Context is tacked on to goroutines to control async stuff, unlike e.g. filepointers or database-handles.
Using context.Background() is fine and great for tests or e.g. some CLI program. But consider deeply nesting functions that all do context.Background().
Go just smudges everything as gray and calls it a day.
Edit: what I'm trying to say is that go has not completely solved the colored function problem, which I think is what you're implying.
> A straw man fallacy (sometimes written as strawman) is the informal fallacy of refuting an argument different from the one actually under discussion, while not recognizing or acknowledging the distinction.
(Emphasis mine)
Yes, go has an async runtime built in, congratulations. It's just not nearly as good as advertised.
If you consider this a color, we don't have two colors. We have millions.
As I said, it is not that such a concept would be useless; I use it all the time. But it's not "color" any more.
"Do you not read that as "two colors"?"
That is in response to a completely different question about the cheapness of goroutines, not coloration.
Coloration is much stronger than you seem to be understanding. It is not "oh, this function requires that parameter and that one does not, so they must be different colors". It is that you can't correctly run an async function from within a synchronous one and vice versa in the languages in which these are considered completely different things (which does not include Go). While conversion is ultimately possible, it is expensive and high-consquence. If you have a hard time seeing that because, say, a sync function can "simply" bring up an async execution engine for its async calls and an async function can "simply" spawn an entire OS thread to run sync code and collect the results through a promise, consider nesting such an approach arbitrarily deeply as a deep call stack alternates between async and sync calls, which is 100% realistic. It becomes more clear how high-consequence this is if you remember that such programming language constructs must be able to compose essentially arbitrarily deeply.
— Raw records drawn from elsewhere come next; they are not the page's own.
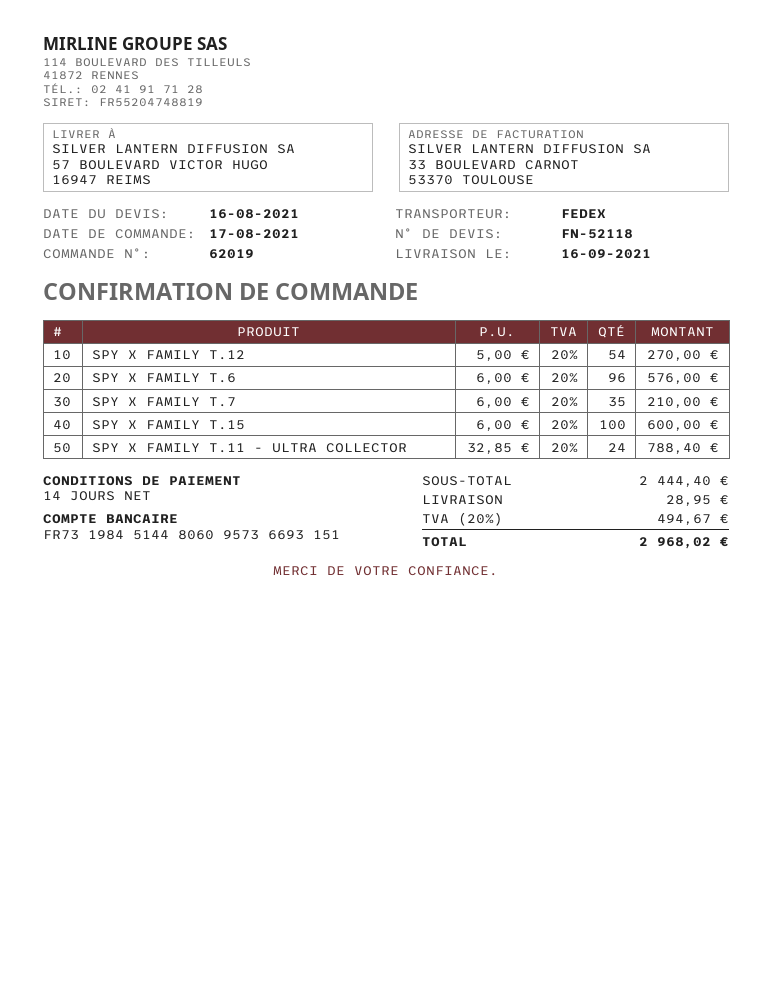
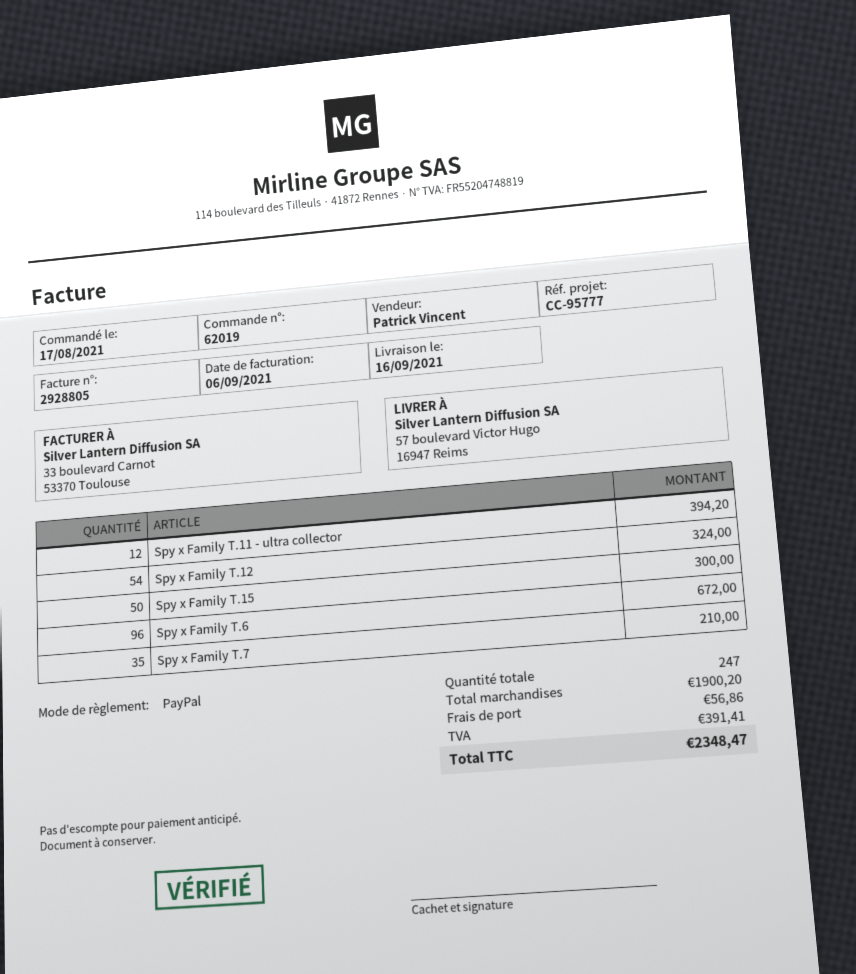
SPY X FAMILY T.12: 54 for 270.00 -> 54 for 324.00
SPY X FAMILY T.6: 96 for 576.00 -> 96 for 672.00
SPY X FAMILY T.15: 100 for 600.00 -> 50 for 300.00
SPY X FAMILY T.11 - ULTRA COLLECTOR: 24 for 788.40 -> 12 for 394.20
subtotal: 2444.40 -> 1900.20
shipping: 28.95 -> 56.86
tax: 494.67 -> 391.41
total: 2968.02 -> 2348.47

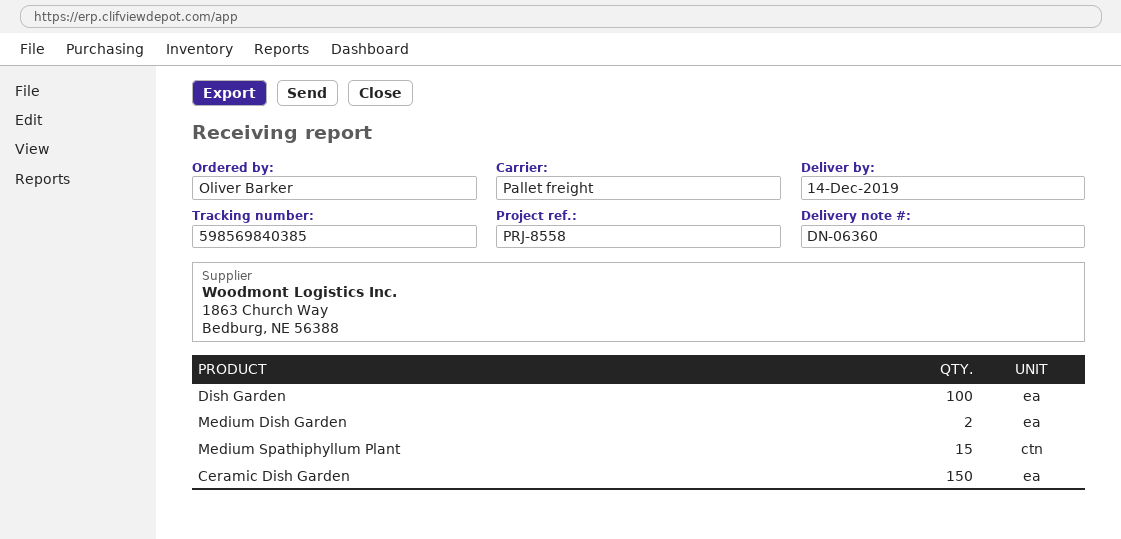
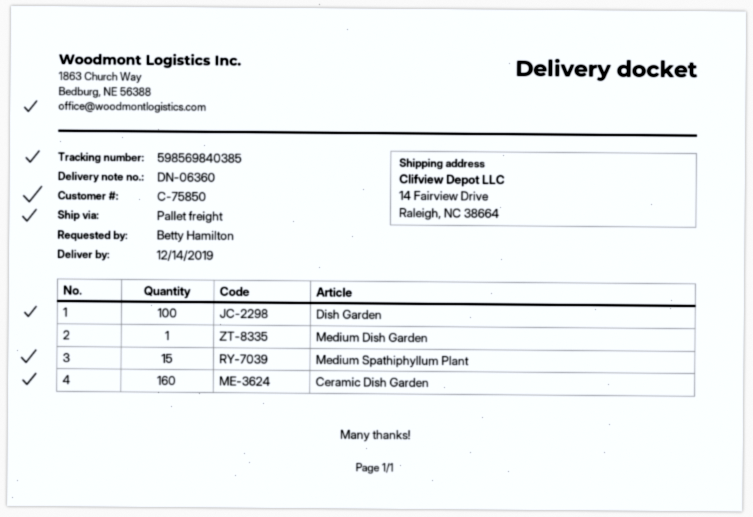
ordered by: Oliver Barker -> Betty Hamilton
Medium Dish Garden: 2 -> 1
Ceramic Dish Garden: 150 -> 160

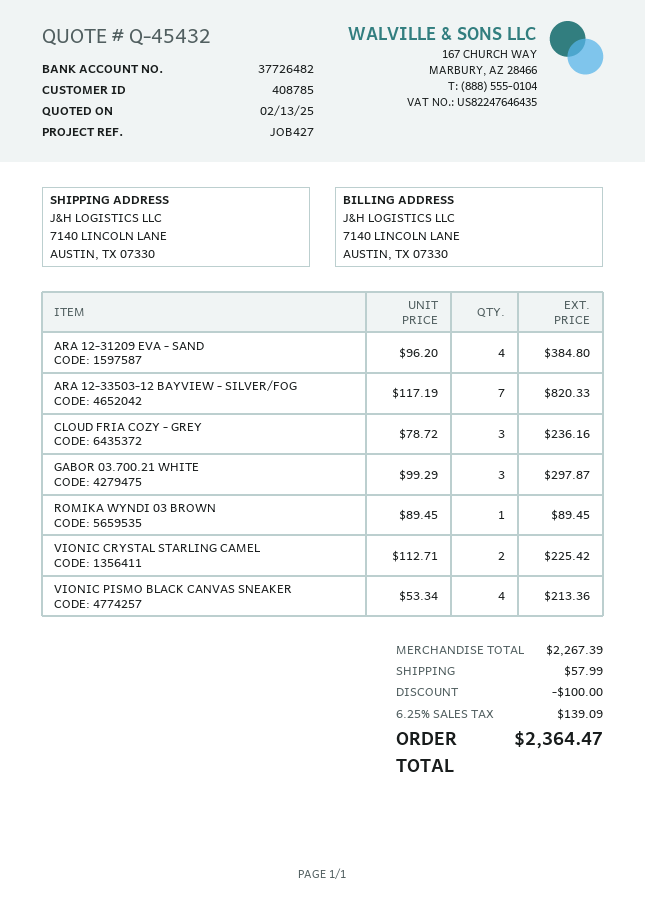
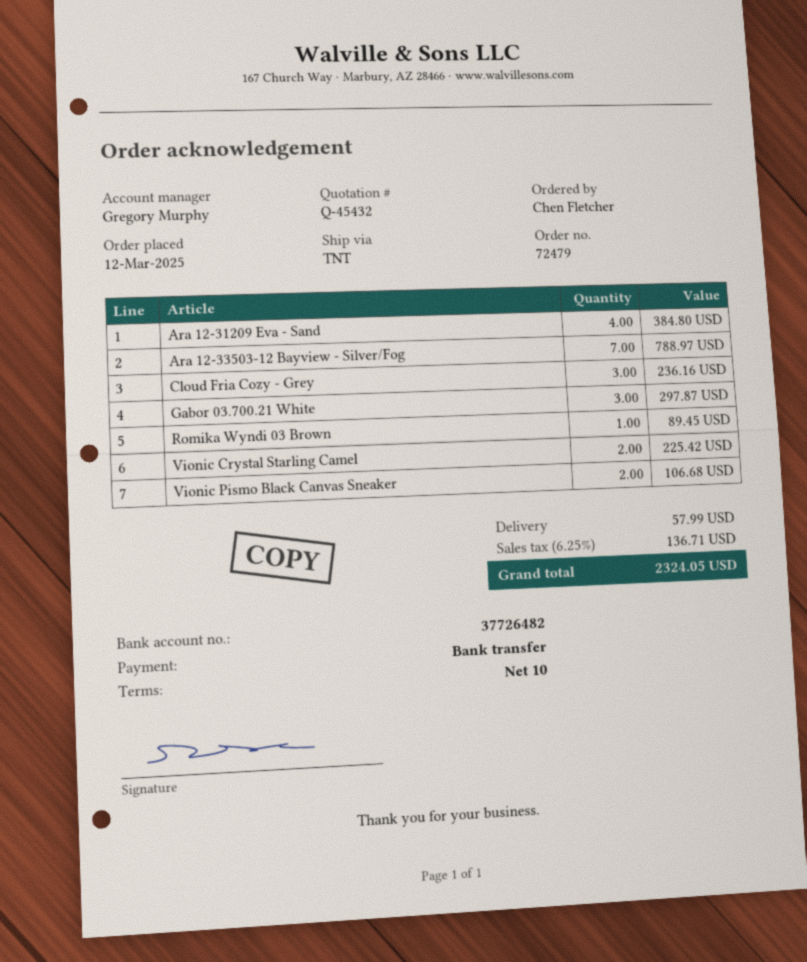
ARA 12-33503-12 BAYVIEW - SILVER/FOG: 7 for 820.33 -> 7 for 788.97
VIONIC PISMO BLACK CANVAS SNEAKER: 4 for 213.36 -> 2 for 106.68
discount: 100.00 -> none
tax: 6.25% = 139.09 -> 6.25% = 136.71
total: 2364.47 -> 2324.05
Context parameters can be satisfied by no-context functions simply by passing "context.Background()", and the result is low-consequence. The code does not come apart at the seams, the code using contexts simply ends up not having any data come from the background (empty) context and the background context will never generate a cancellation event, which is apparently what the caller wants since they are asking for that more-or-less explicitly. If that is not what the caller wants, "ctx, cancelF := context.WithTimout(context.Background(), time.Second)" is also trivially available, correct, and low-consequence. If you define coloration down to this level, you completely lose the entire point of the original essay, which is the high-effort, high-consequence effects of bridging sync and async code. Defining colors down to "This function takes a file pointer, thus it is 'file pointer colored'" is profoundly missing the entire point. The idea of function color is useful precisely because it is limited to only certain high-cost conversions, not spread so thin as to cover literally every function parameter. Contexts aren't very special; it is literally easier come up with one if you don't have one ("context.Background()") than it is to come up with an integer, in which you must actually pick one. It isn't anywhere near special enough to justify being called a "color" any more than a file pointer, or a database connection, or any of hundreds of other resource types, most of which impose more constraints on the code than contexts.